2. A method as claimed in claim 1 wherein:
the mined material is crushed and/or sized in a crushing unit having a surge hopper or bin to receive the mined material from a mining machine.
3. A method a claimed in claim 2 wherein:
the surge hopper or bin is dimensioned to receive 30 seconds to 5 minutes' output from the mining machine.
4. A method as claimed in any one of claims 1 to 3 wherein:
the flexible portions include one or more coils, and/or concertina-like sections, supportable from a roof and/or walls of the mine by monorail(s).
5. A method as claimed in claim 4 wherein:
the slurry pipe(s) and/or return water pipe(s) further include one or more rigid portions, which are suspended from the roof and/or walls of the mine.
6. A method as claimed in claim 5 wherein:
additional flexible portions are interposed in the slurry pipe(s) and/or return water pipe(s) to accommodate further advance of the pumping unit (and mining machine) along gateroads and/or around corners into crossroads or cut-thru's in the mine.

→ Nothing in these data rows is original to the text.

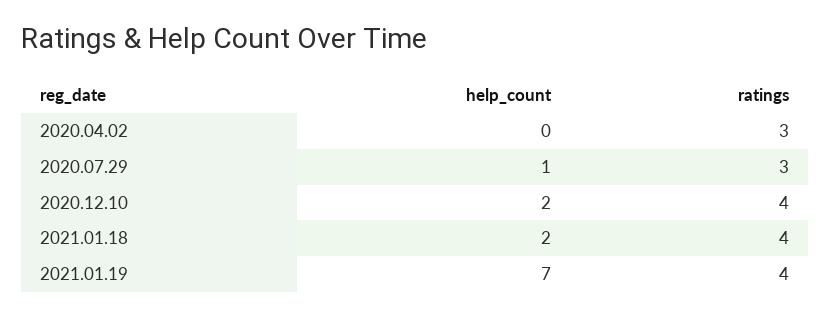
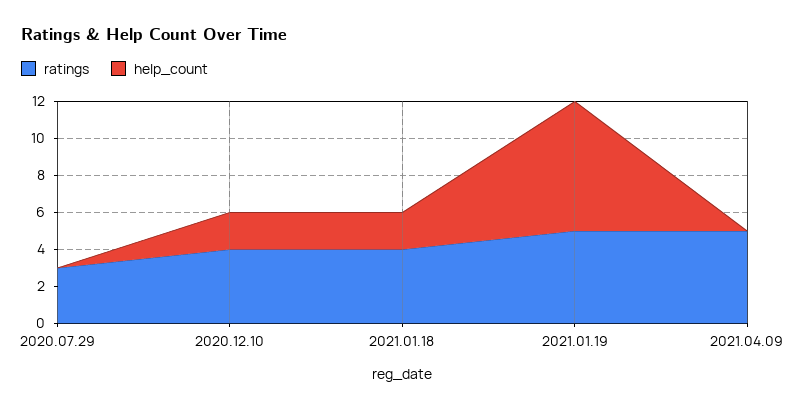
help_count, 2020.04.02: 0 -> none
ratings, 2020.04.02: 3 -> none
help_count, 2020.07.29: 1 -> 0
ratings, 2021.01.19: 4 -> 5
ratings, 2021.04.09: none -> 5
help_count, 2021.04.09: none -> 0

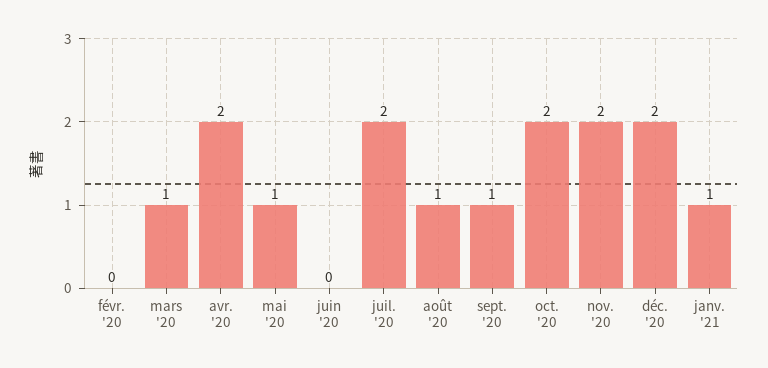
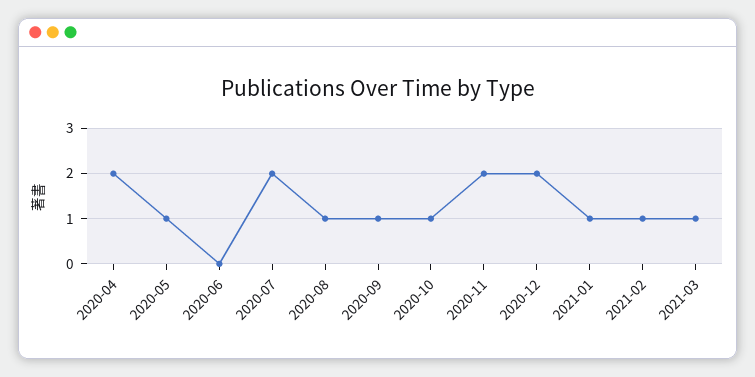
févr. '20: 0 -> none
mars '20: 1 -> none
oct. '20: 2 -> 1
2021-02: none -> 1
2021-03: none -> 1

7. A method for transferring mined material(s) from a mining face to a remote location, including the steps of:
a) crushing and/or sizing the mined material;
b) mixing the crushed/sized material with water to form a slurry;
c) pumping the slurry to the remote location through one or more flexible slurry pipes;
d) de-watering the slurry to recover the mined material; and
e) returning the water through one or more return water pipes for mixing with further mined material for step (b); wherein:
the flexible portions including one or more coils, and/or concertina-like sections, supportable from a roof and/or walls of the mine by monorail(s).
8. A method as claimed in claim 7 wherein:
the slurry pipe(s) and/or return water pipe(s) further include one or more rigid portions, which are suspended from the roof and/or walls of the mine.
9. A method as claimed in claim 8 wherein:
additional flexible portions are interposed in the slurry pipe(s) and/or return water pipe(s) to accommodate further advance of the pumping unit (and mining machine) along gateroads and/or around corners into crossroads or cut-thru's in the mine.
10. A method as claimed in any one of claims 7 to 9 wherein:
in step (b), the crushed/sized material is mixed and pumped by a pumping unit having at least one pump, the pump(s) being connected to at least one slurry pipe operable to convey the slurry to a de-watering unit at the remote location.
11. A method as claimed in any one of claims 7 to 10 wherein:
to effect step (e), a de-watering unit has one, or more, return water pipe(s) connected to a pumping unit where the crushed/sized material is mixed with the water to form the slurry of step (b).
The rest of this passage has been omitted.